Entries taken from a collection
»»

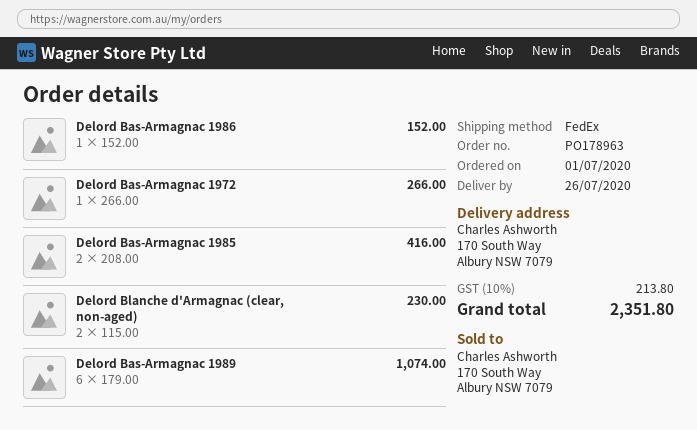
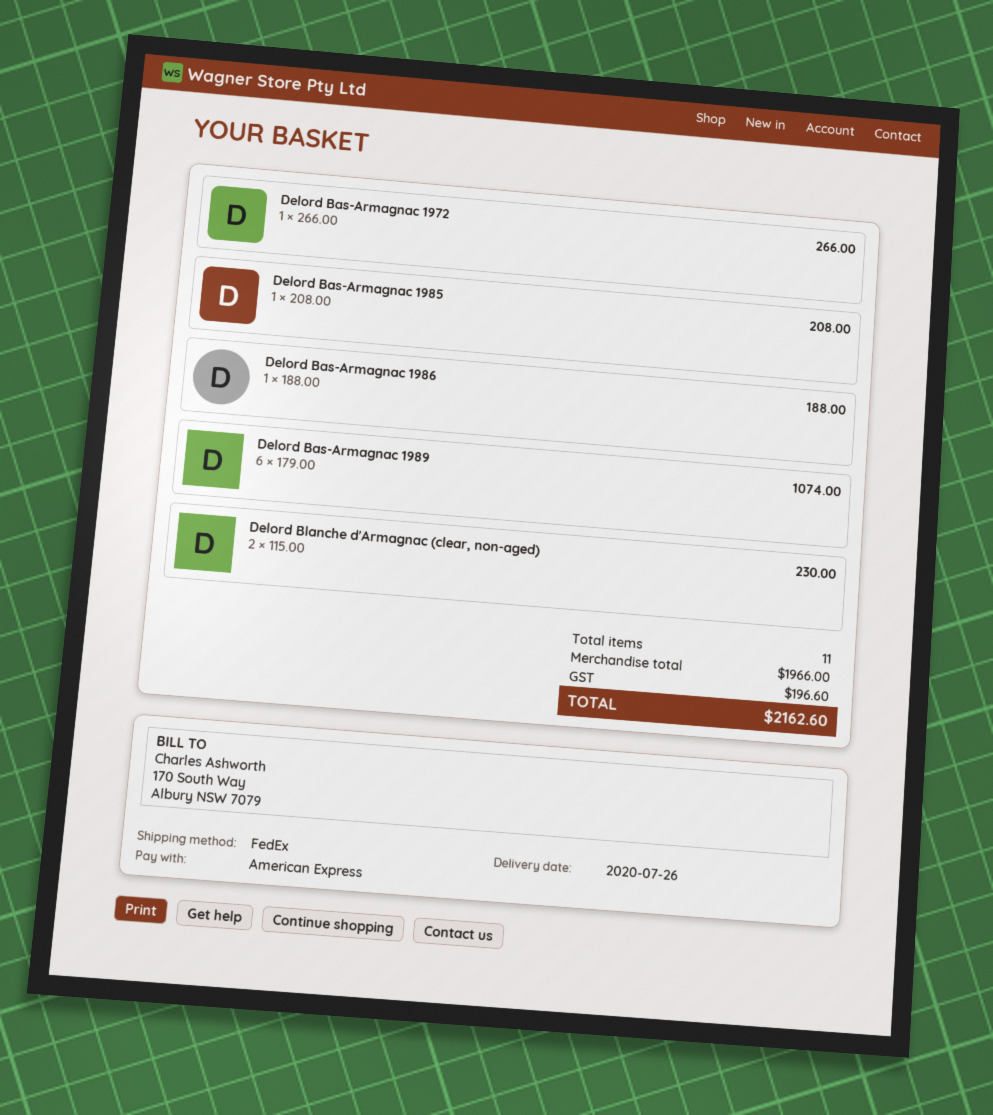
Delord Bas-Armagnac 1986: 1 x 152.00 = 152.00 -> 1 x 188.00 = 188.00
Delord Bas-Armagnac 1985: 2 x 208.00 = 416.00 -> 1 x 208.00 = 208.00
tax: 213.80 -> 196.60
total: 2351.80 -> 2162.60

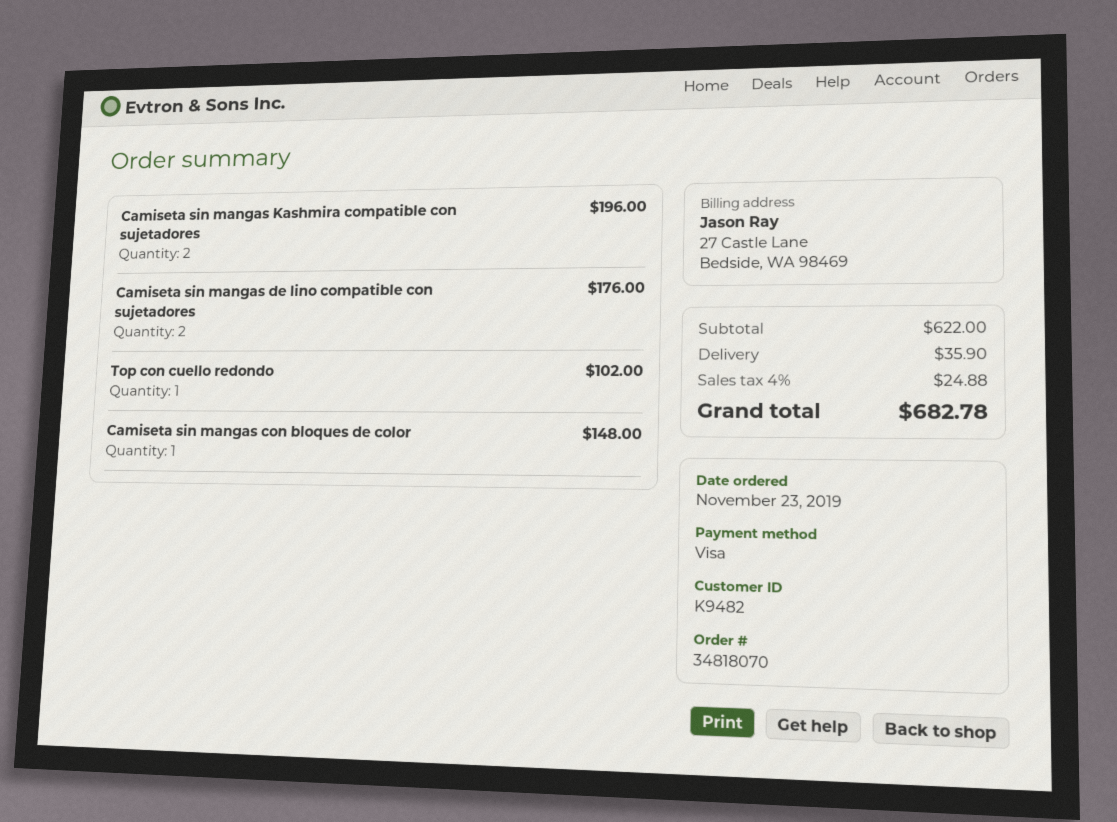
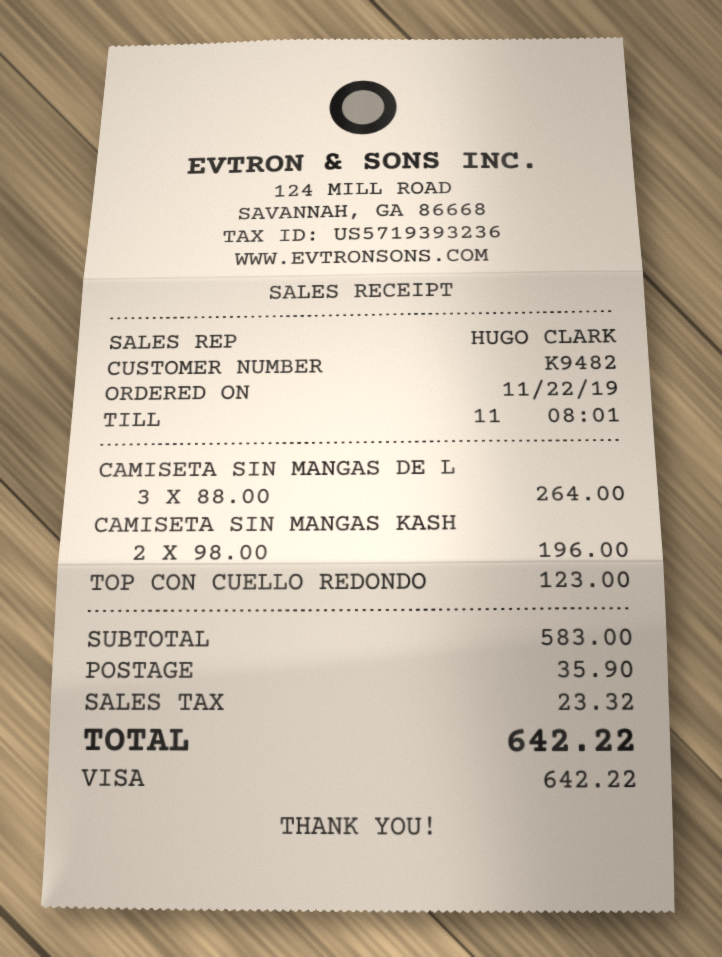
order date: 2019-11-23 -> 2019-11-22
Camiseta sin mangas de lino compatible con sujetadores: 2 for 176.00 -> 3 for 264.00
Top con cuello redondo: 1 for 102.00 -> 1 for 123.00
Camiseta sin mangas con bloques de color: 1 for 148.00 -> none
subtotal: 622.00 -> 583.00
tax: 24.88 -> 23.32
total: 682.78 -> 642.22

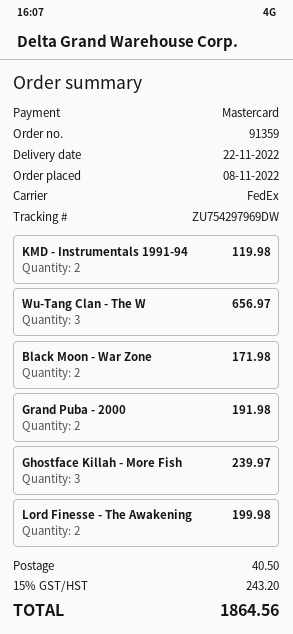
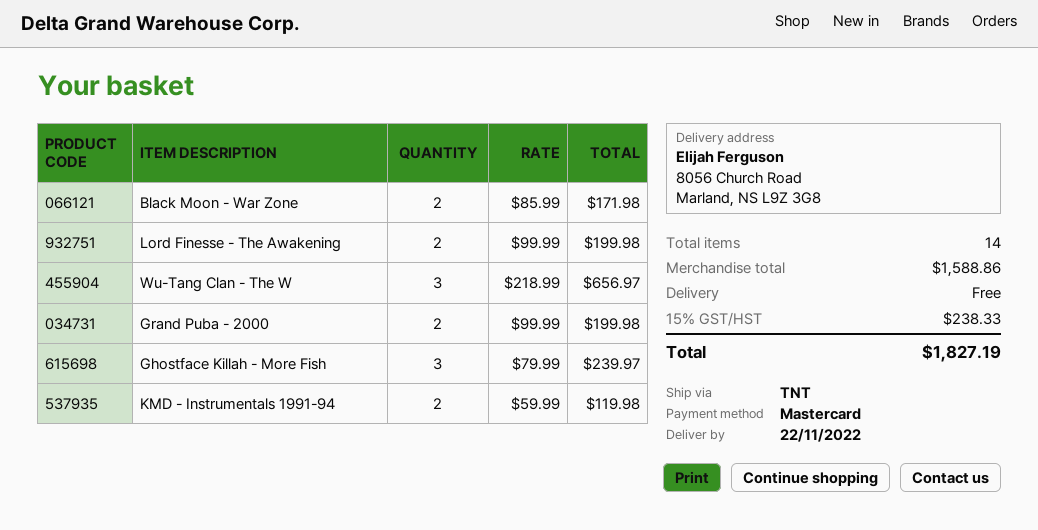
shipping method: FedEx -> TNT
Grand Puba - 2000: 2 for 191.98 -> 2 for 199.98
shipping: 40.50 -> 0.00
tax: 15% = 243.20 -> 15% = 238.33
total: 1864.56 -> 1827.19

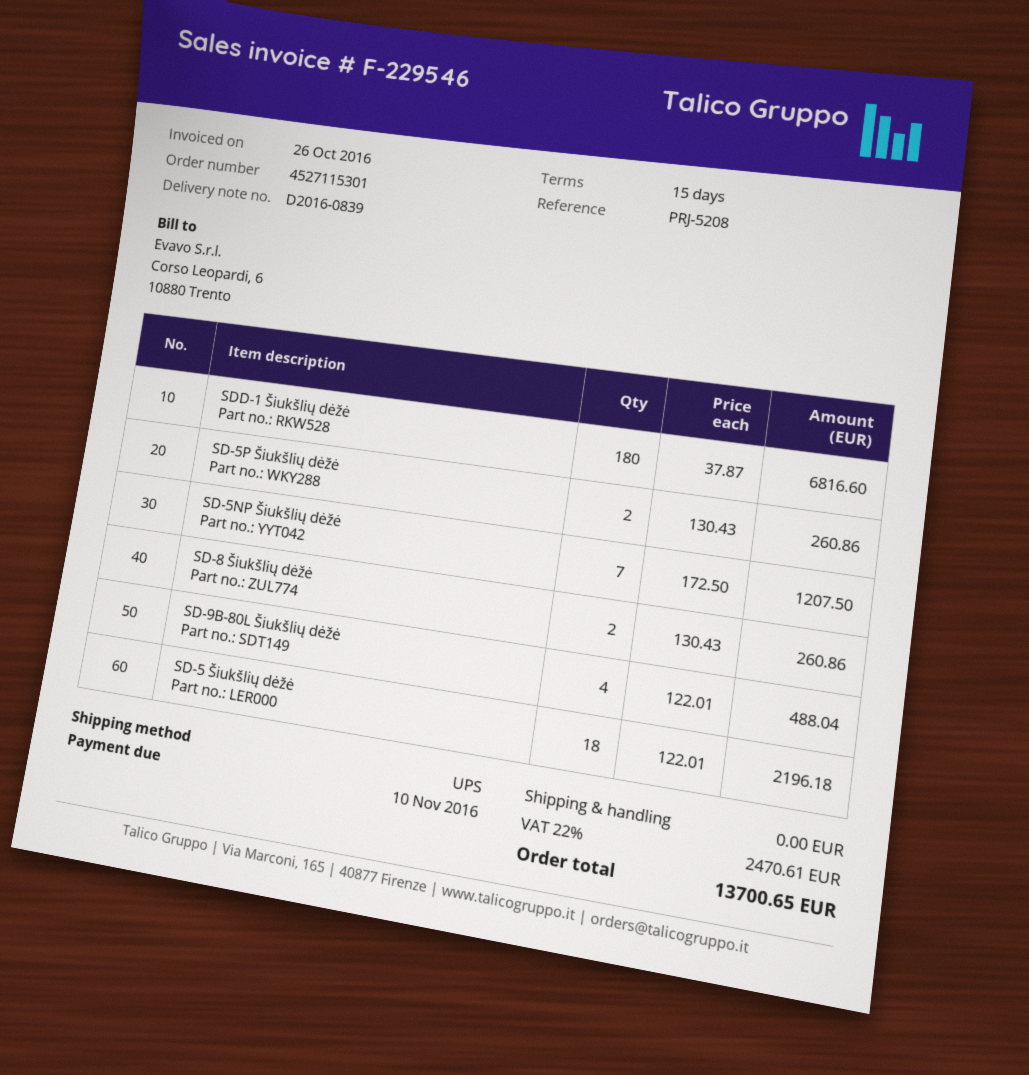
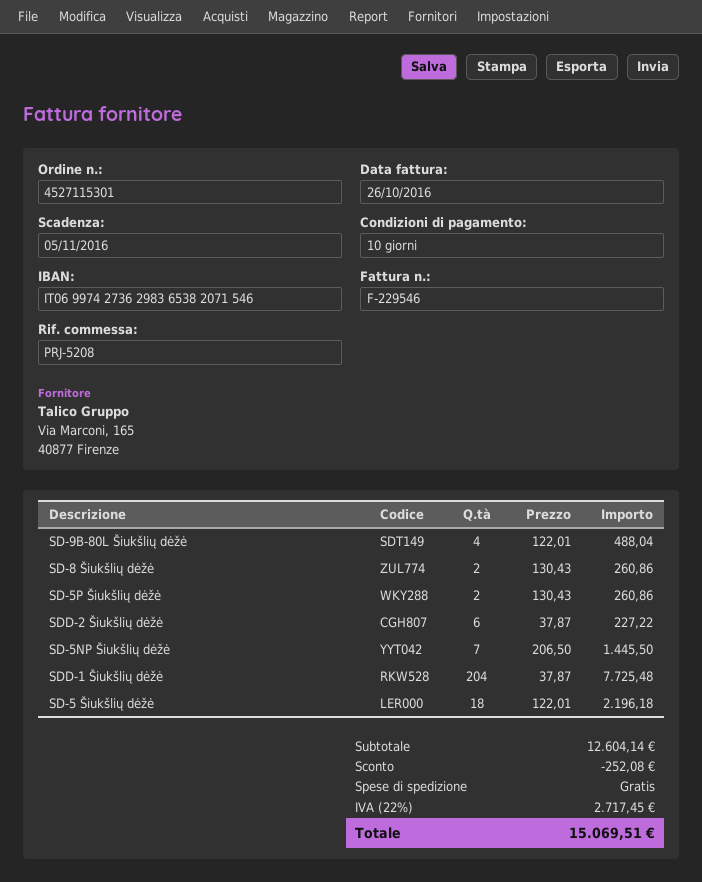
payment terms: 15 days -> 10 days
due date: 2016-11-10 -> 2016-11-05
SDD-1 Šiukšlių dėžė: 180 x 37.87 = 6816.60 -> 204 x 37.87 = 7725.48
SD-5NP Šiukšlių dėžė: 7 x 172.50 = 1207.50 -> 7 x 206.50 = 1445.50
SDD-2 Šiukšlių dėžė: none -> 6 x 37.87 = 227.22
discount: none -> 252.08
tax: 22% = 2470.61 -> 22% = 2717.45
total: 13700.65 -> 15069.51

««

• **What is required**
Looking back over the records above, in how many lines does the word "Šiukšlių" occur? Give the number alone.

• **Final answer**
3